[Opening MATERIAL TO PROCESS section]

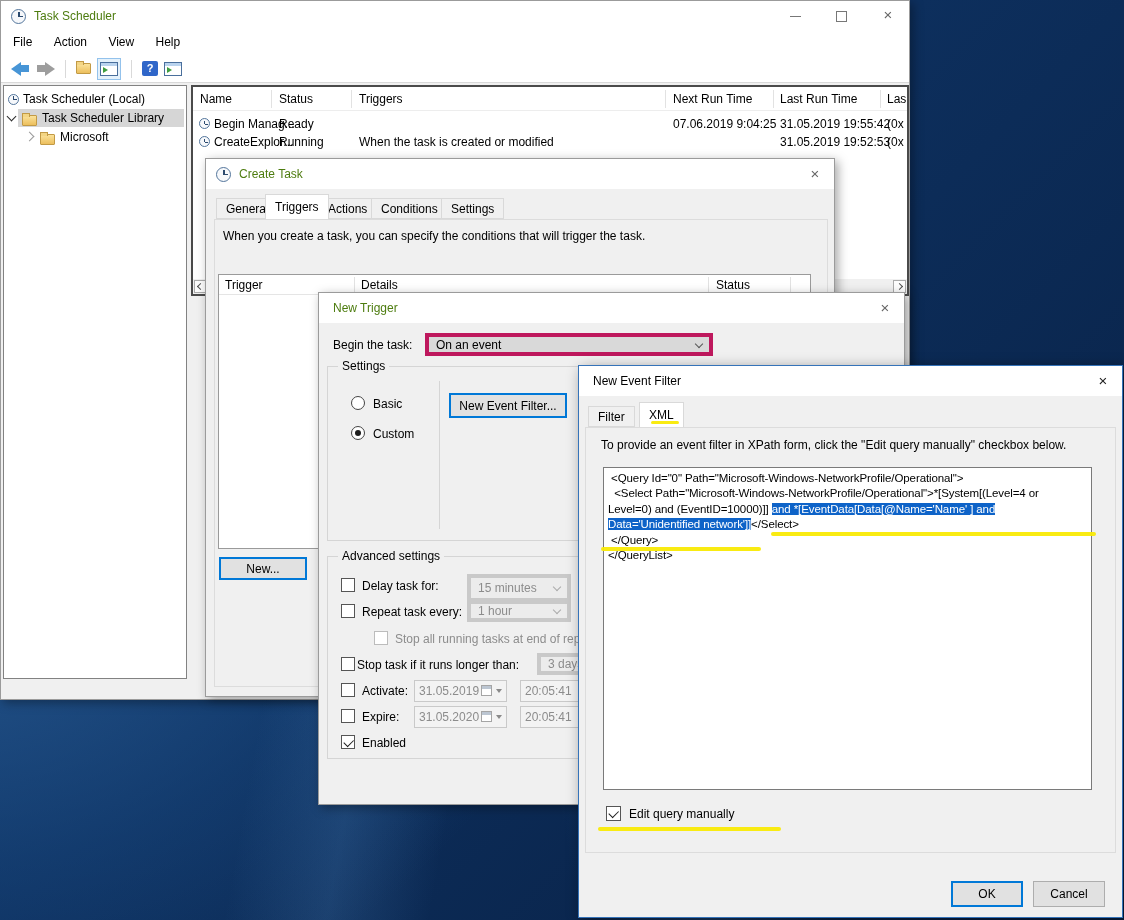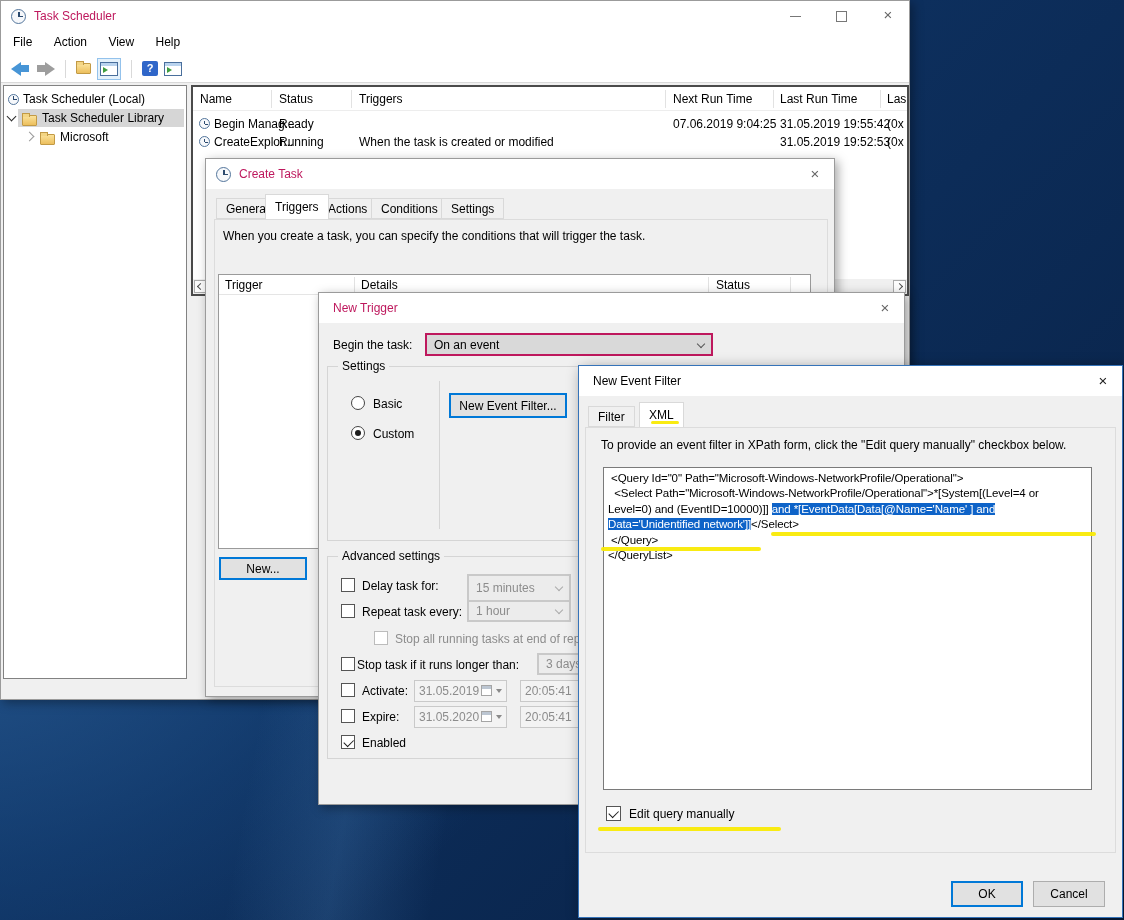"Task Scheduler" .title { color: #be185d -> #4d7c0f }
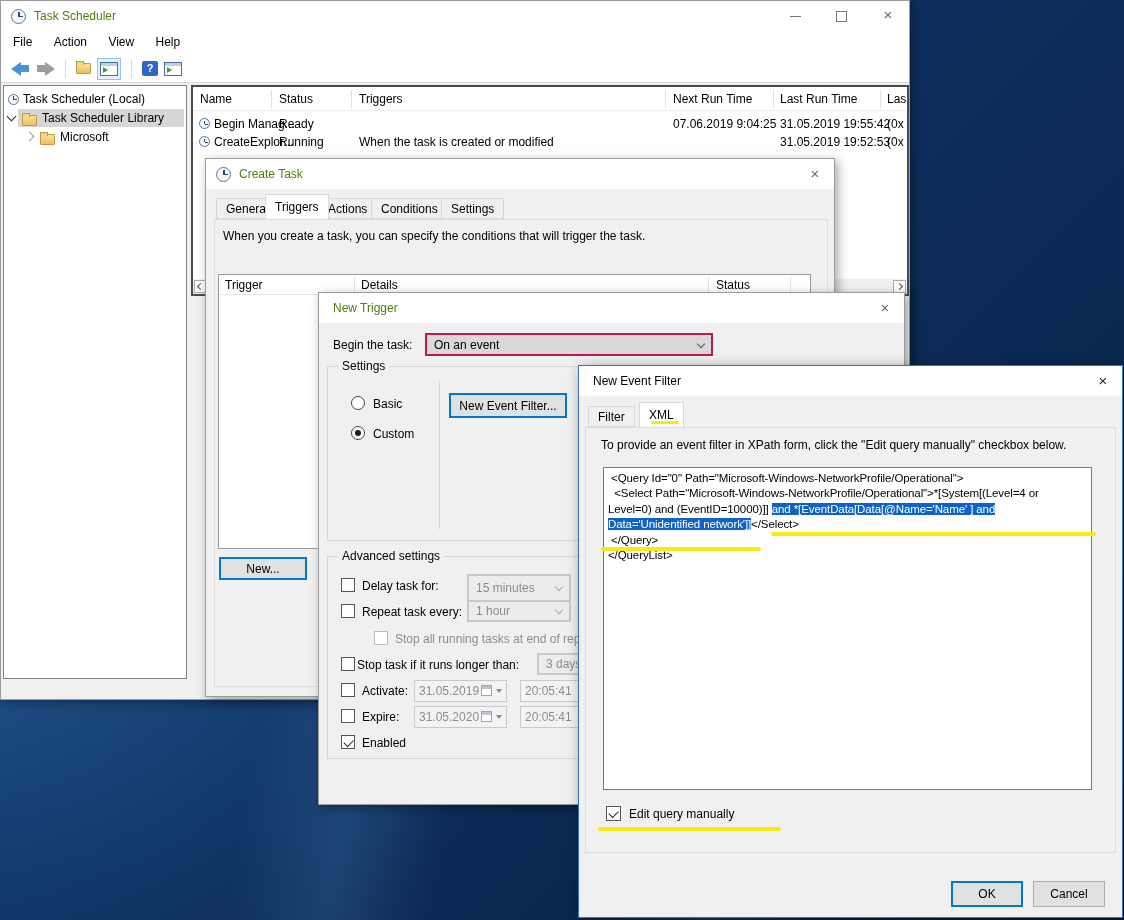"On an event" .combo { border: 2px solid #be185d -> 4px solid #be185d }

[Closing MATERIAL TO PROCESS section]
[Opening MATERIAL TO PROCESS section]

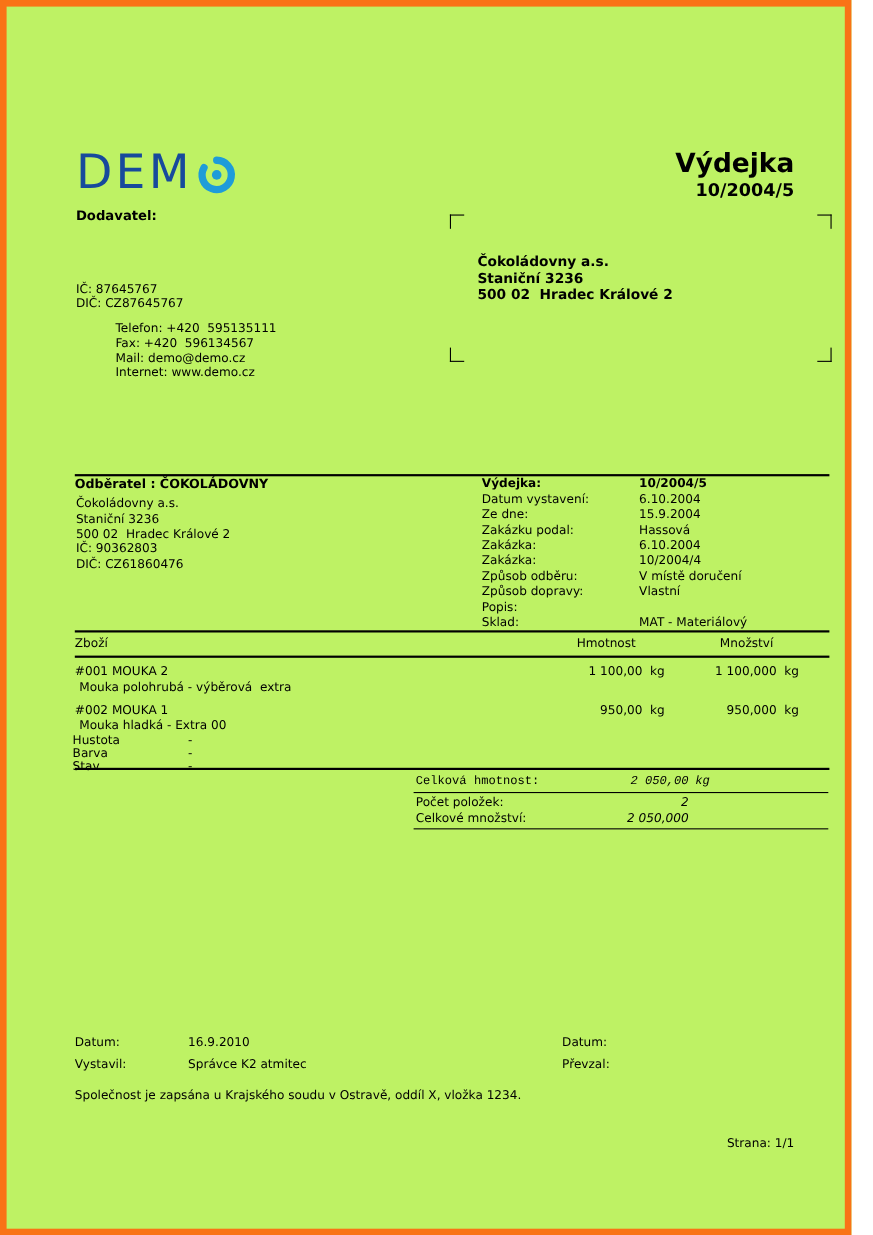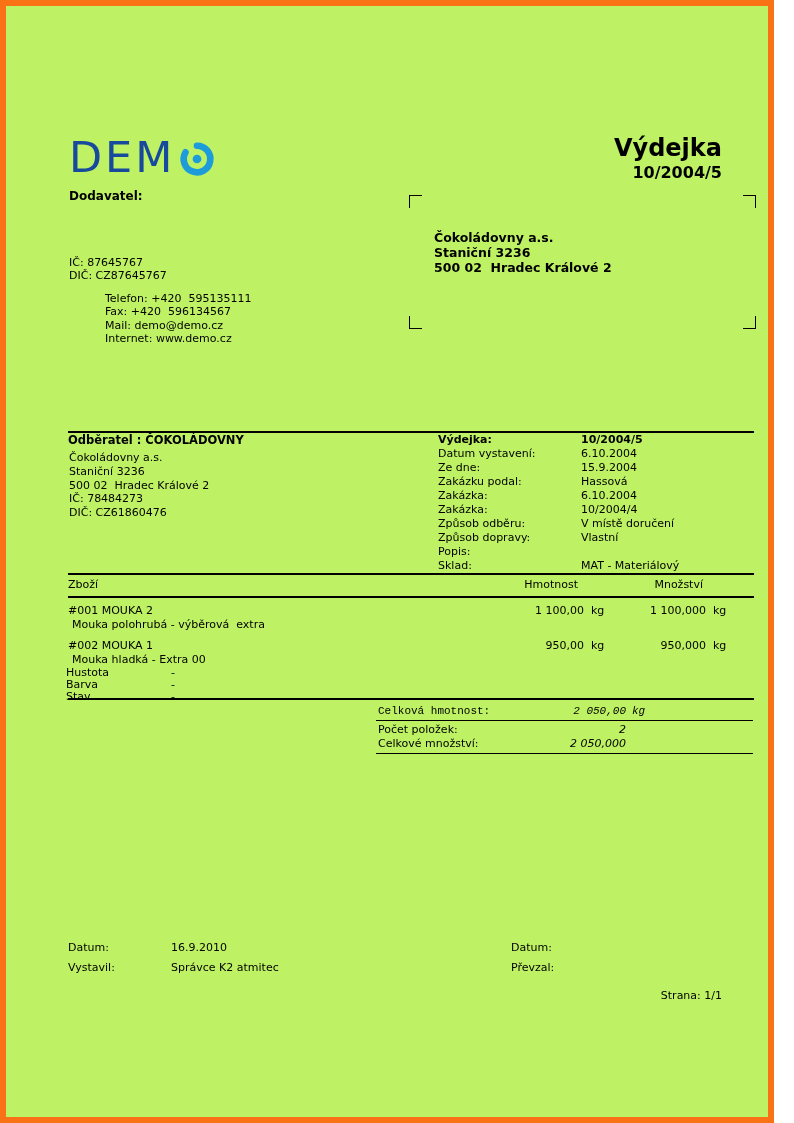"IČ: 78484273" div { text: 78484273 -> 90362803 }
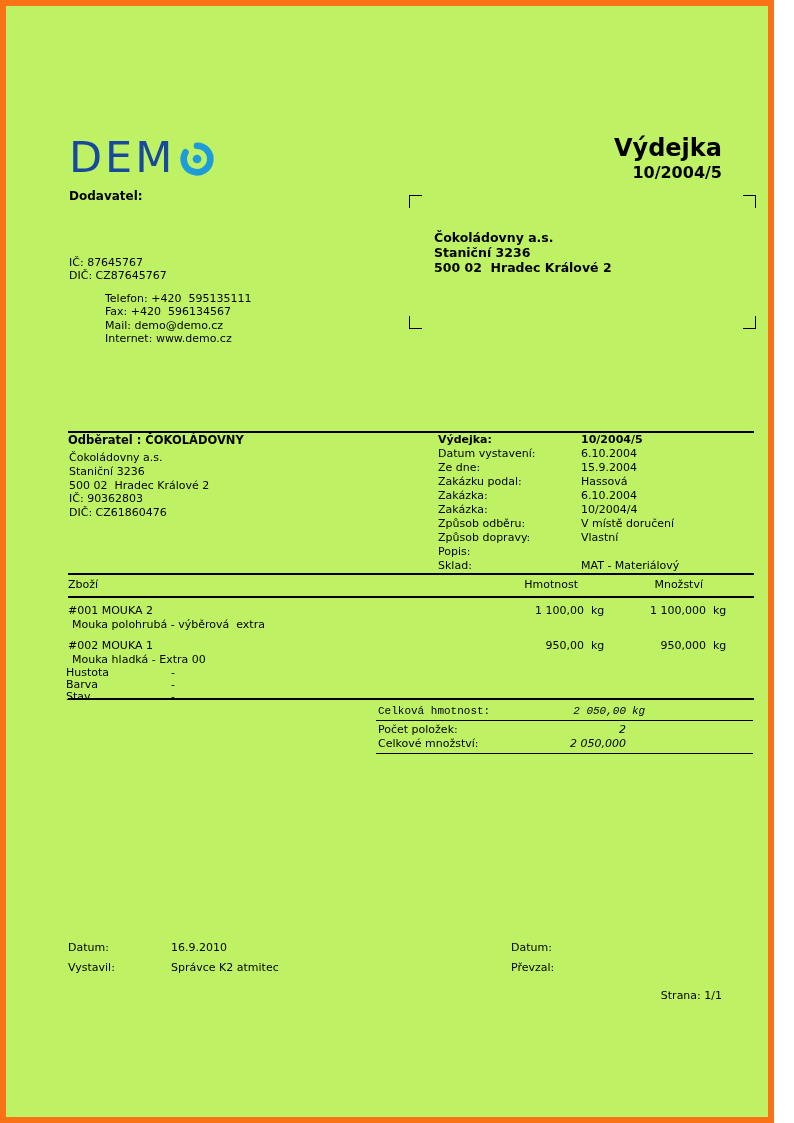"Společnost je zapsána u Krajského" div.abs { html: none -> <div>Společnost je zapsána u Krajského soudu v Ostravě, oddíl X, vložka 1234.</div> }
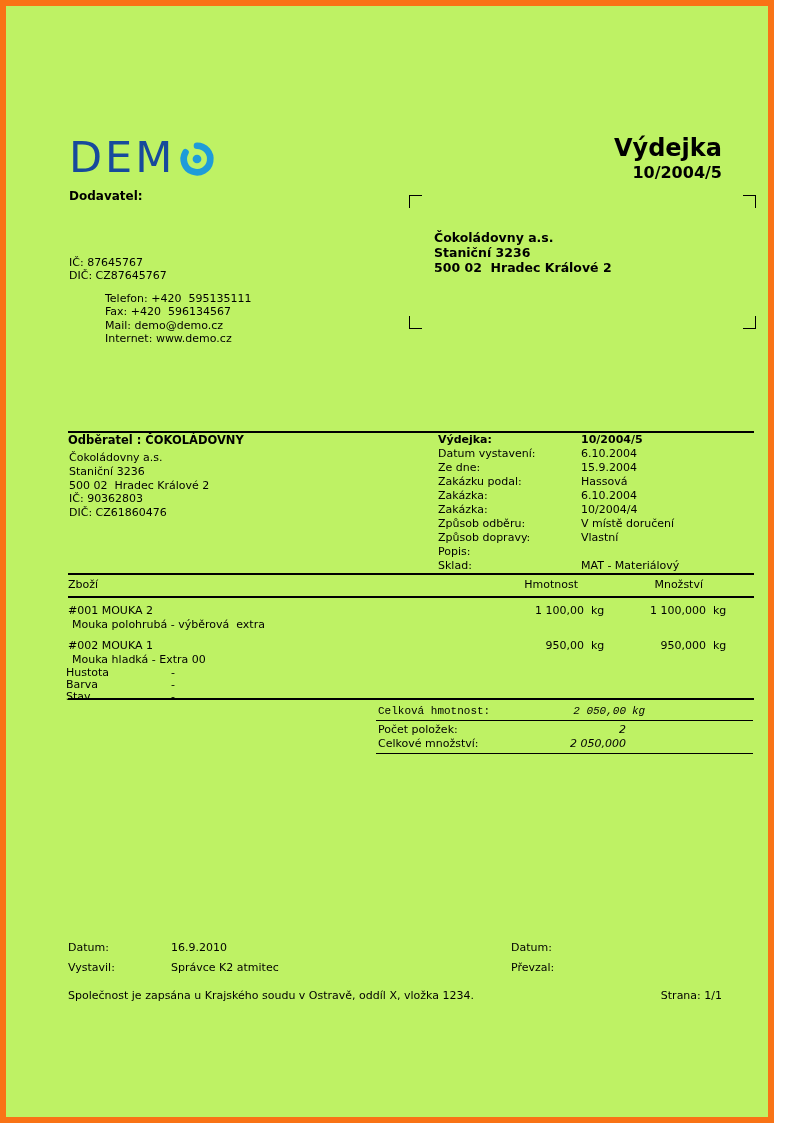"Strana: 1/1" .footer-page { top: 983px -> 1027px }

[Closing MATERIAL TO PROCESS section]

> _EXERCISE BRIEF_:
Only the lines starting at the one with "color: #be185d ->" and ending at the one with "border: 2px solid" should be printed, each exactly as it appears in the material above; the pictures are to be omitted.

> _EXPECTED OUTPUT_:
"Task Scheduler" .title { color: #be185d -> #4d7c0f }
"On an event" .combo { border: 2px solid #be185d -> 4px solid #be185d }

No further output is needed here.